>>>>

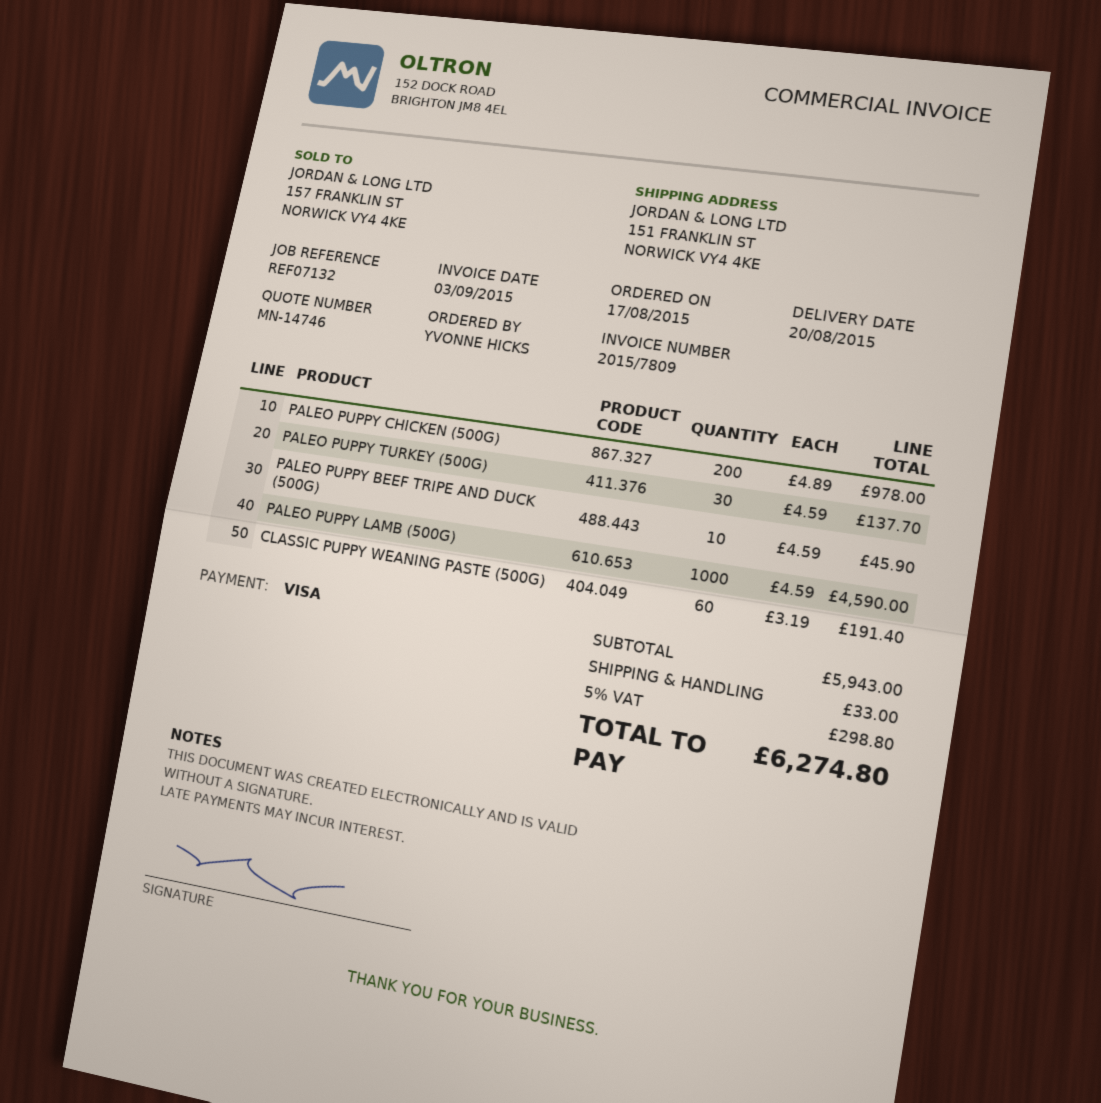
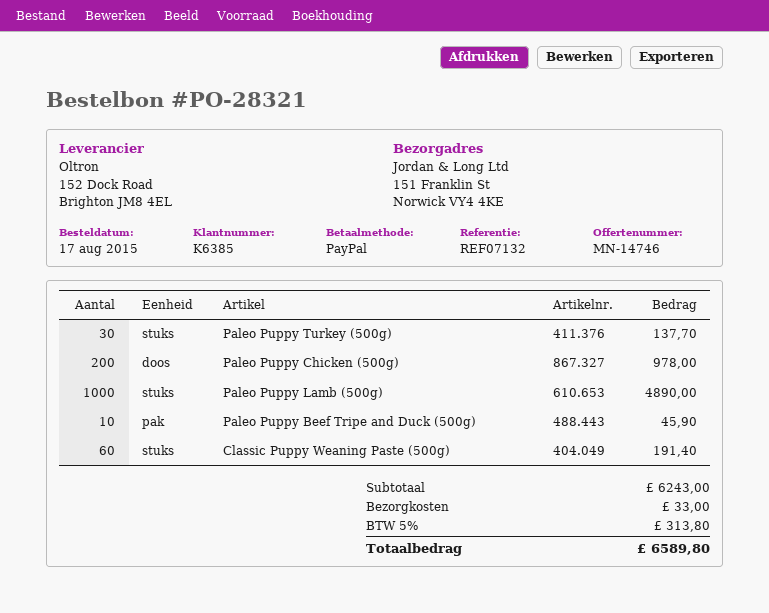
payment method: Visa -> PayPal
PALEO PUPPY LAMB (500G): 1000 for 4590.00 -> 1000 for 4890.00
subtotal: 5943.00 -> 6243.00
tax: 5% = 298.80 -> 5% = 313.80
total: 6274.80 -> 6589.80

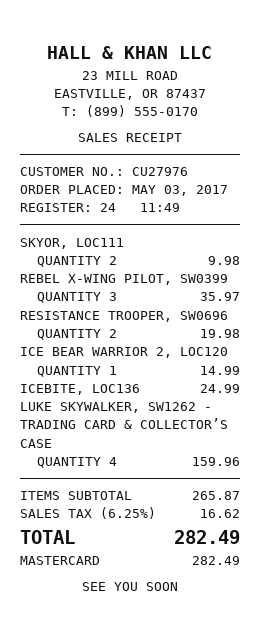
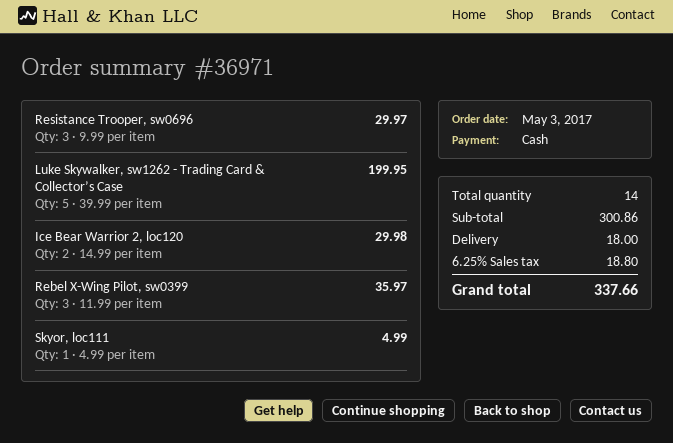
payment method: Mastercard -> cash
SKYOR, LOC111: 2 for 9.98 -> 1 for 4.99
RESISTANCE TROOPER, SW0696: 2 for 19.98 -> 3 for 29.97
ICE BEAR WARRIOR 2, LOC120: 1 for 14.99 -> 2 for 29.98
ICEBITE, LOC136: 1 for 24.99 -> none
LUKE SKYWALKER, SW1262 - TRADING CARD & COLLECTOR’S CASE: 4 for 159.96 -> 5 for 199.95
subtotal: 265.87 -> 300.86
shipping: none -> 18.00
tax: 6.25% = 16.62 -> 6.25% = 18.80
total: 282.49 -> 337.66

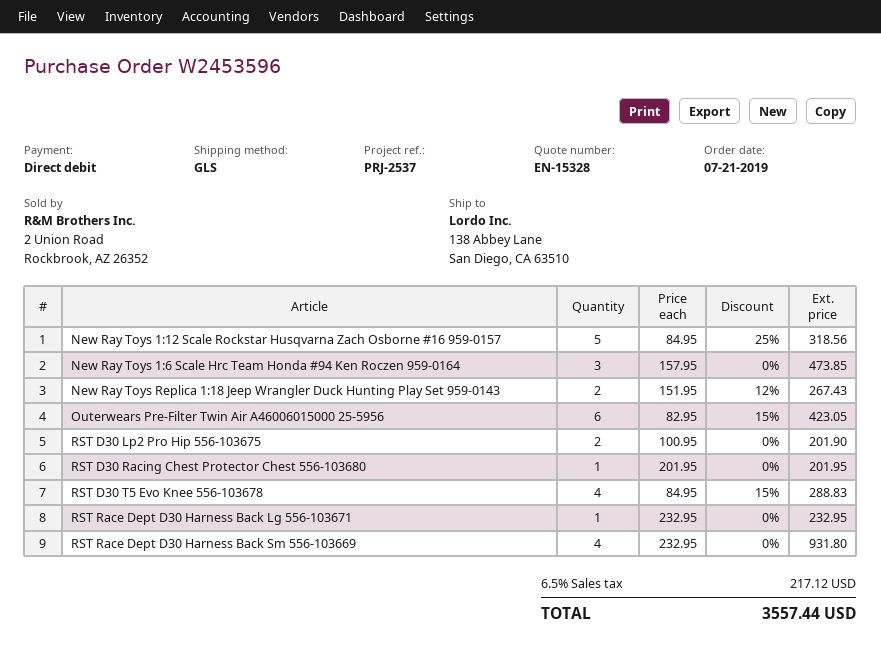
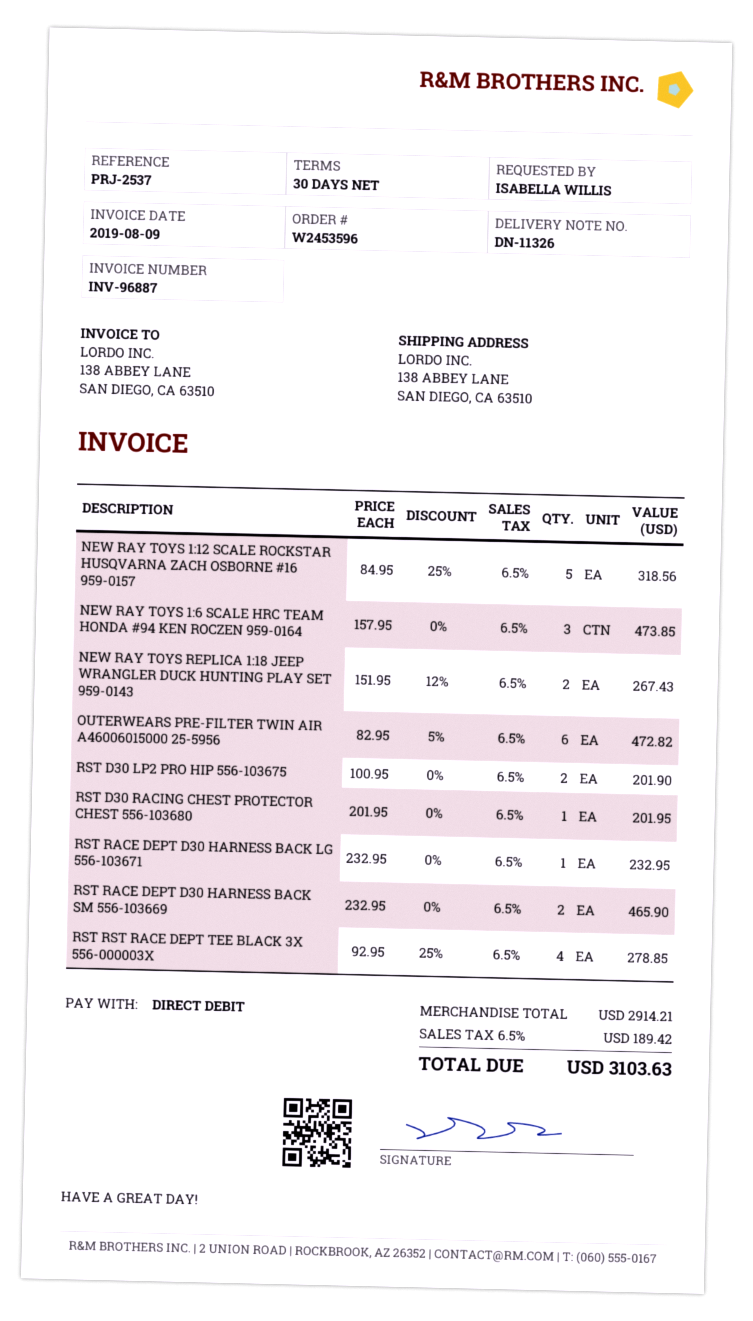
Outerwears Pre-Filter Twin Air A46006015000 25-5956: 6 x 82.95 - 15% = 423.05 -> 6 x 82.95 - 5% = 472.82
RST D30 T5 Evo Knee 556-103678: 4 x 84.95 - 15% = 288.83 -> none
RST Race Dept D30 Harness Back Sm 556-103669: 4 x 232.95 = 931.80 -> 2 x 232.95 = 465.90
RST RST RACE DEPT TEE BLACK 3X 556-000003X: none -> 4 x 92.95 - 25% = 278.85
tax: 6.5% = 217.12 -> 6.5% = 189.42
total: 3557.44 -> 3103.63

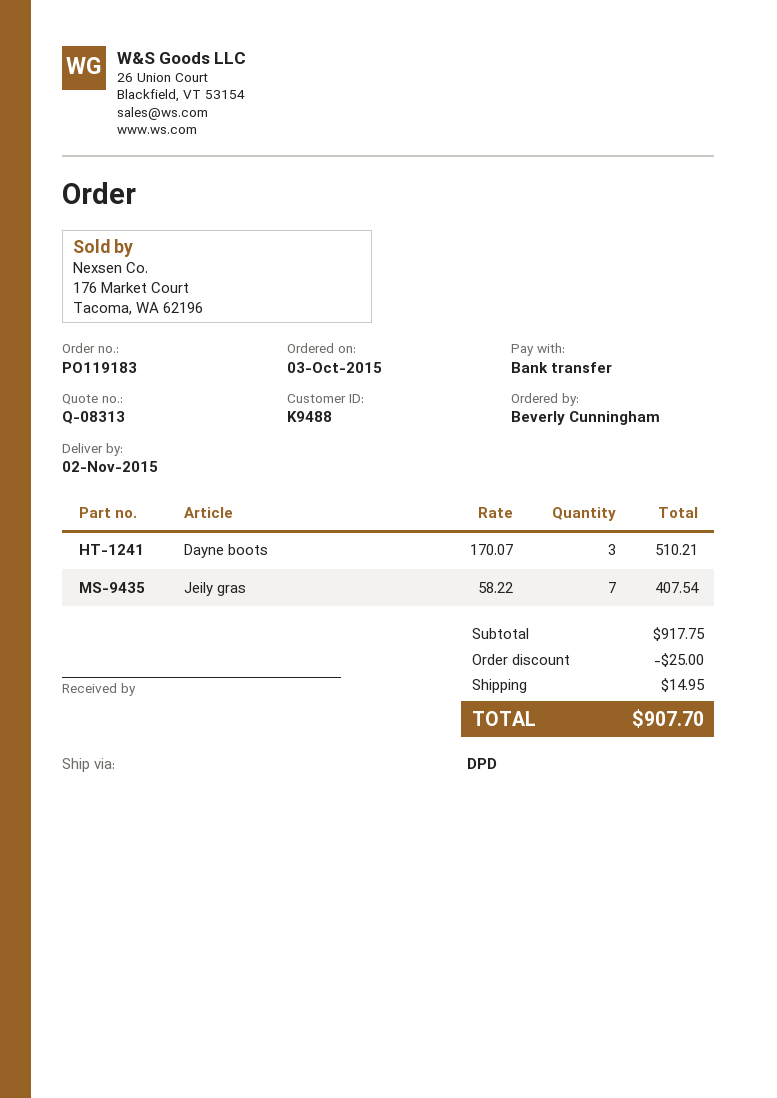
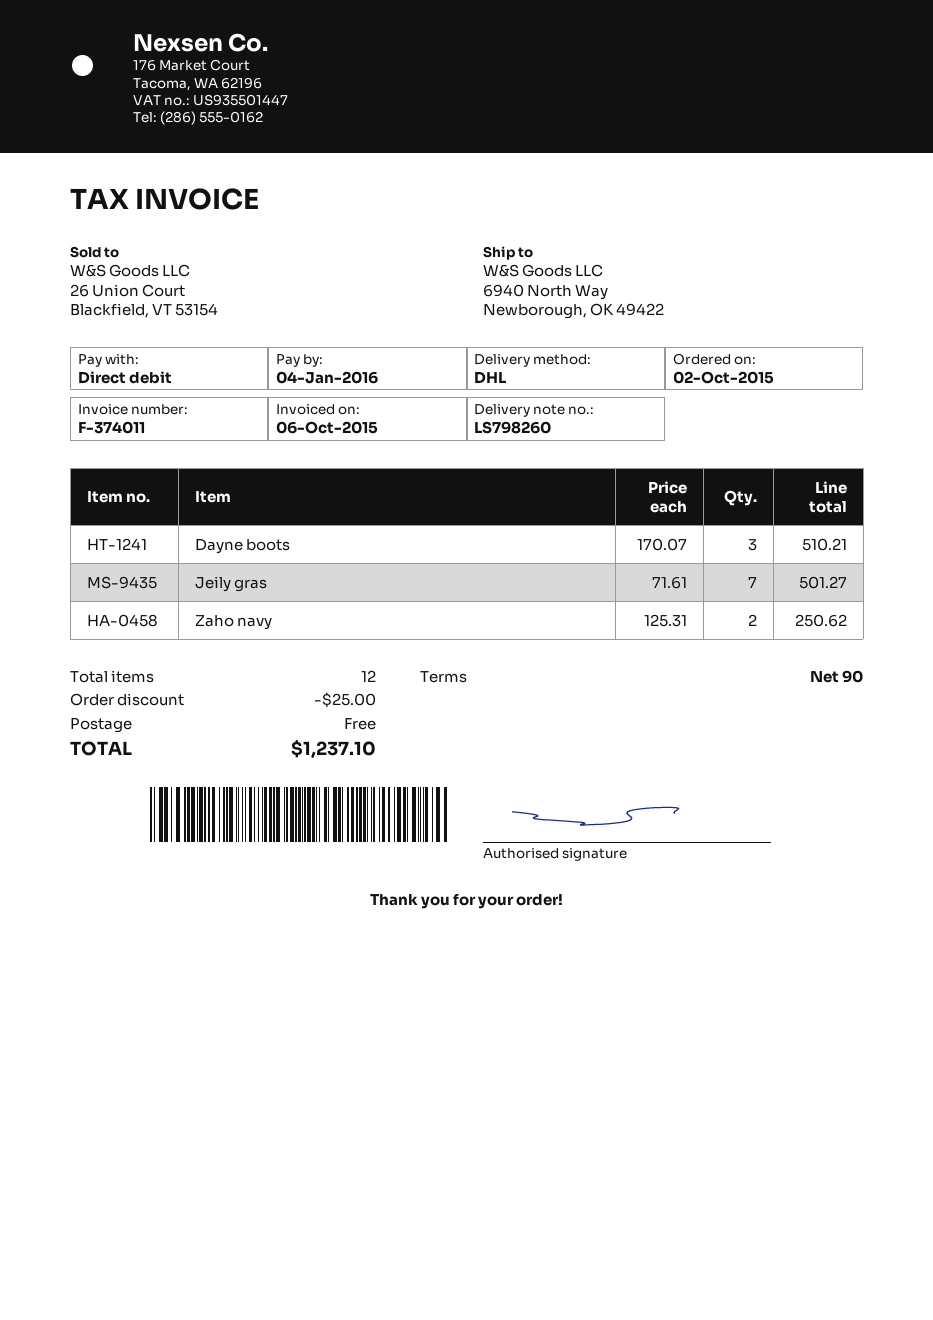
order date: 2015-10-03 -> 2015-10-02
payment method: bank transfer -> direct debit
shipping method: DPD -> DHL
Jeily gras: 7 x 58.22 = 407.54 -> 7 x 71.61 = 501.27
Zaho navy: none -> 2 x 125.31 = 250.62
shipping: 14.95 -> 0.00
total: 907.70 -> 1237.10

<<<<

__What is being asked__
What is needed is a word-for-word restatement of the entries, minus any pictures.

__Solved exercise__
payment method: Visa -> PayPal
PALEO PUPPY LAMB (500G): 1000 for 4590.00 -> 1000 for 4890.00
subtotal: 5943.00 -> 6243.00
tax: 5% = 298.80 -> 5% = 313.80
total: 6274.80 -> 6589.80

payment method: Mastercard -> cash
SKYOR, LOC111: 2 for 9.98 -> 1 for 4.99
RESISTANCE TROOPER, SW0696: 2 for 19.98 -> 3 for 29.97
ICE BEAR WARRIOR 2, LOC120: 1 for 14.99 -> 2 for 29.98
ICEBITE, LOC136: 1 for 24.99 -> none
LUKE SKYWALKER, SW1262 - TRADING CARD & COLLECTOR’S CASE: 4 for 159.96 -> 5 for 199.95
subtotal: 265.87 -> 300.86
shipping: none -> 18.00
tax: 6.25% = 16.62 -> 6.25% = 18.80
total: 282.49 -> 337.66

Outerwears Pre-Filter Twin Air A46006015000 25-5956: 6 x 82.95 - 15% = 423.05 -> 6 x 82.95 - 5% = 472.82
RST D30 T5 Evo Knee 556-103678: 4 x 84.95 - 15% = 288.83 -> none
RST Race Dept D30 Harness Back Sm 556-103669: 4 x 232.95 = 931.80 -> 2 x 232.95 = 465.90
RST RST RACE DEPT TEE BLACK 3X 556-000003X: none -> 4 x 92.95 - 25% = 278.85
tax: 6.5% = 217.12 -> 6.5% = 189.42
total: 3557.44 -> 3103.63

order date: 2015-10-03 -> 2015-10-02
payment method: bank transfer -> direct debit
shipping method: DPD -> DHL
Jeily gras: 7 x 58.22 = 407.54 -> 7 x 71.61 = 501.27
Zaho navy: none -> 2 x 125.31 = 250.62
shipping: 14.95 -> 0.00
total: 907.70 -> 1237.10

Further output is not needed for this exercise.